Client using large amount of memory

I have a customer app that is using New Relic. When I remove the NR gem, memory use decreases significantly.

This is the memory diff

2.0.0 increases by about 5mb, not bad
2.1.3 increases by about 50mb 0_o
2.2.0 increases but not as much

Here’s the script I used to benchmark: https://gist.github.com/schneems/78054da3d48db3e43c07

$ rake -f perf.rake ram_over_time RAILS_ENV=production USE_SERVER=1 TEST_CNT=100_000

Ran with and without the gem in the Gemfile.

Any ideas on how to drill down and figure out why there’s such a massive difference? Can you bench some apps and share results?

These different versions of Ruby have very different GC models. The move to generational GC doesn’t play quite as well with the Ruby agent. However, this extra memory does eventually get freed, just maybe not as quickly as with earlier Rubies. (However, the VM is doing a lot less work to free that memory.

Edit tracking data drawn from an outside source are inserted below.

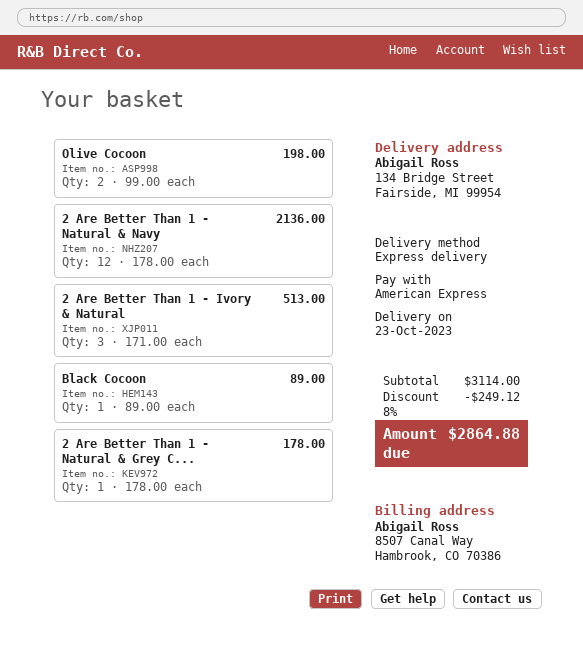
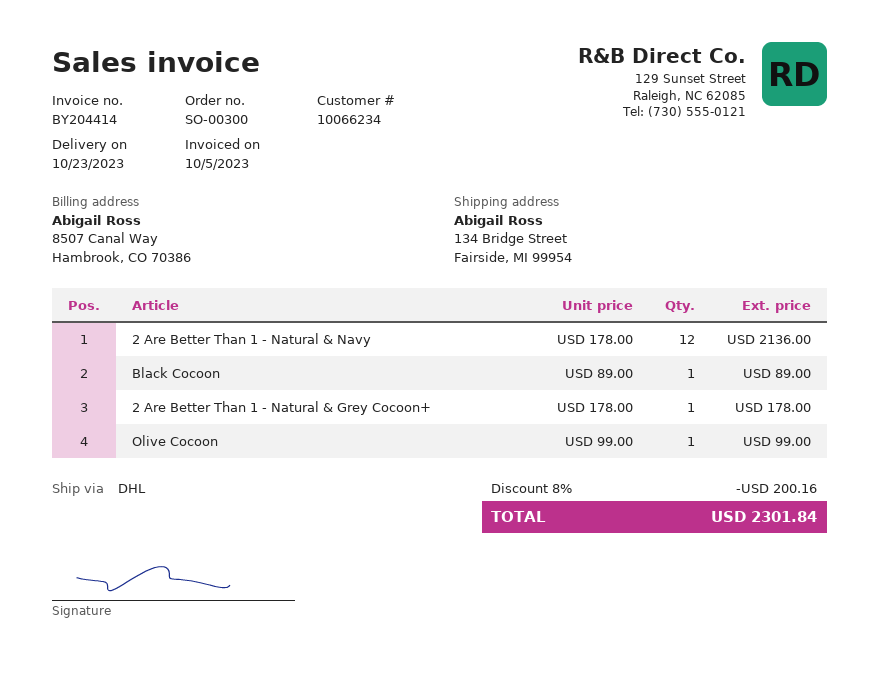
shipping method: express -> DHL
Olive Cocoon: 2 x 99.00 = 198.00 -> 1 x 99.00 = 99.00
2 Are Better Than 1 - Ivory & Natural: 3 x 171.00 = 513.00 -> none
discount: 8% = 249.12 -> 8% = 200.16
total: 2864.88 -> 2301.84

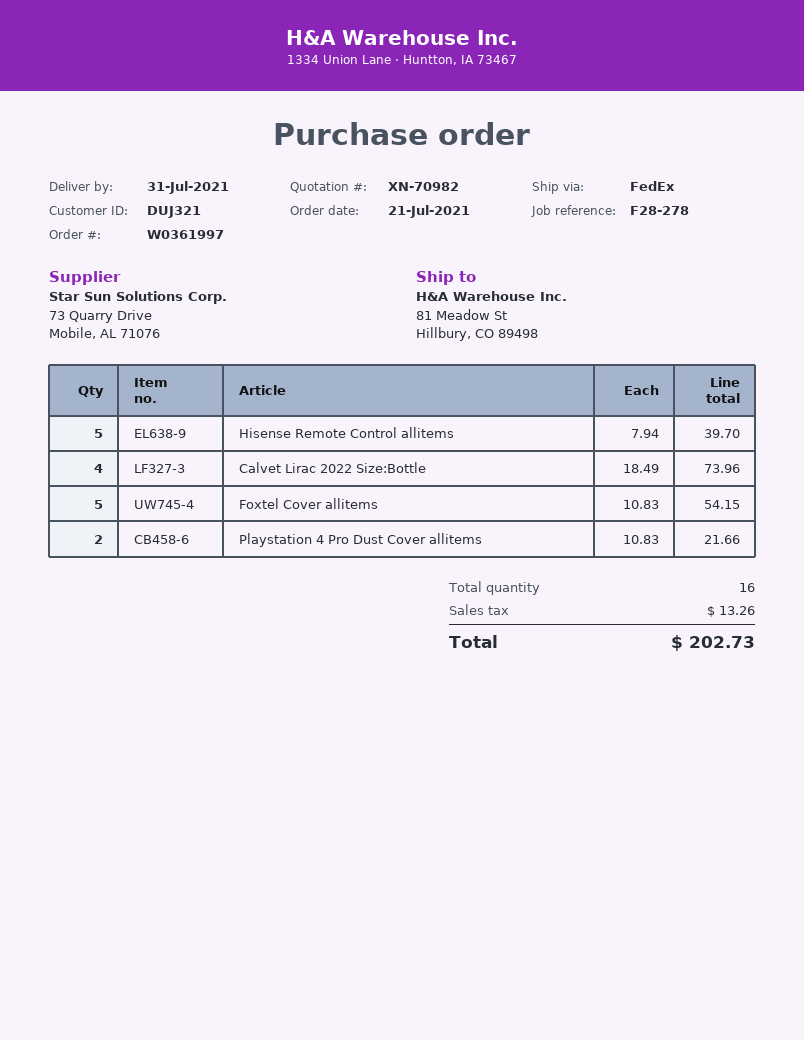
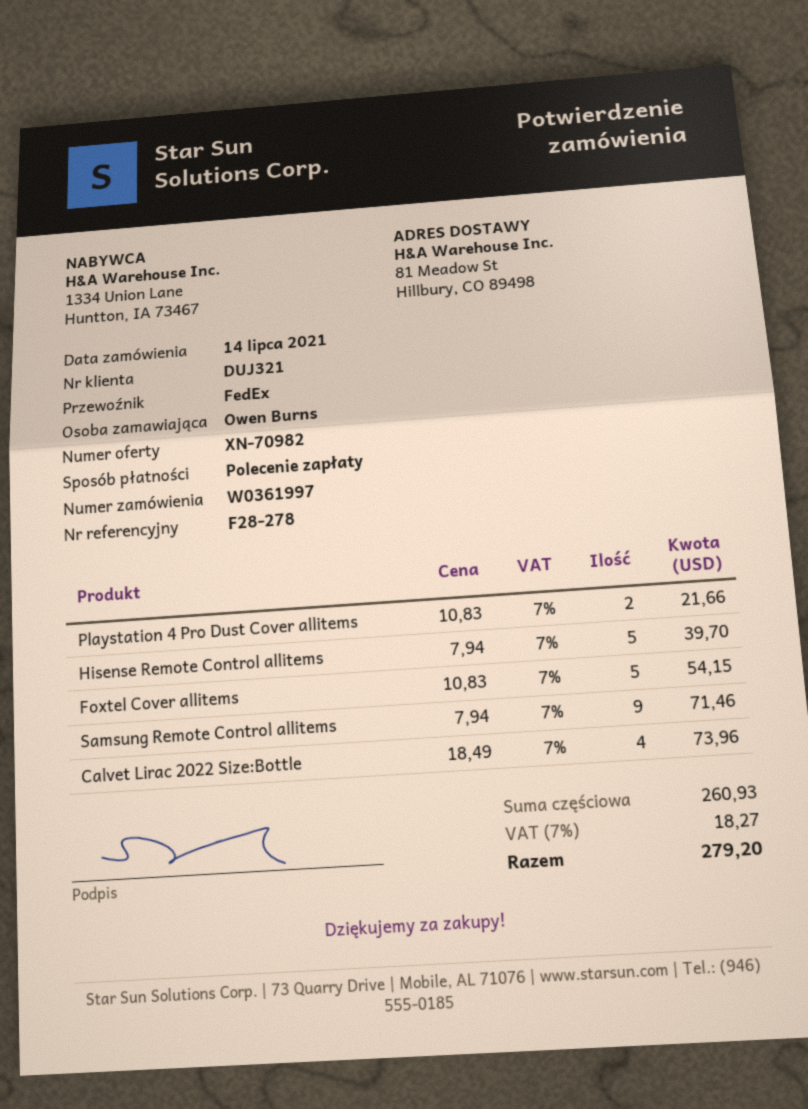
order date: 2021-07-21 -> 2021-07-14
Samsung Remote Control allitems: none -> 9 x 7.94 = 71.46
tax: 13.26 -> 18.27
total: 202.73 -> 279.20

So it’s that classic trade-off between time and space optimizations.)

The axis on your graph just says “Time”. How much time does that represent, out of curiosity?

Chris Pine
Senior Software Engineer, Ruby Agent
New Relic

I put a more useable form of the script here https://github.com/schneems/derailed_benchmarks

The “time” represents the time to complete 100,000 requests which varies per run. It took well over 30 minutes though i’m not sure on the exact time, likely around 50 minutes.

I’m familiar with the changes to GC. Koichi Sasada the author of the new GC. He is one of my co-workers at Heroku and we’ve been digging into strange memory usage issues recently. The memory never gets freed as you suggest, however it does level out over time. While RGenGC can account for some increased RAM in most programs, i’ve seen this to be low, around ~5% increase, not 500% increase as seen in this case.

On another data point, here is the RAM that the client takes right away at require time rake -f perf.rake perf:require_bench:

  newrelic_rpm: 6.6211 mb
    new_relic/control: 6.6055 mb
      new_relic/agent: 4.2188 mb
        new_relic/agent/agent: 1.4922 mb
          new_relic/agent/configuration/manager: 0.4688 mb
        new_relic/agent/transaction_sampler: 0.4805 mb
      conditional_vendored_metric_parser: 1.5586 mb
        metric_parser: 1.5469 mb
          new_relic/metric_parser: 1.5234 mb

Regardless of the reason, we need to figure out why the client is taking up more RAM with newer ruby versions. If there’s a bug in the interpreter, then you can kick it back to me and I can work with Koichi to get it fixed. If there’s something we can do in the client to avoid this growth, then your customers will be happy to have that 50mb of RAM back.

I’ve put just about everything I know about profiling memory of running applications into those rake tasks, and it should be easy-ish to apply them to most any Rails 4 app. I still can’t figure out where the usage is coming from in the new relic client and I need help. One potential source of information i’ve not applied yet is https://github.com/ko1/allocation_tracer. I’m happy to work with you/NR on this, but I need some help. We can take this conversation offline if you prefer: richard@heroku.com.

We’ve created a ticket to better work to resolve this issue. If necessary, we’ll update this forum post with our findings. Thanks!

@richard_schneeman / @hakimu Any updates on this issue? I’ve experienced similar memory issues running NewRelic on Heroku.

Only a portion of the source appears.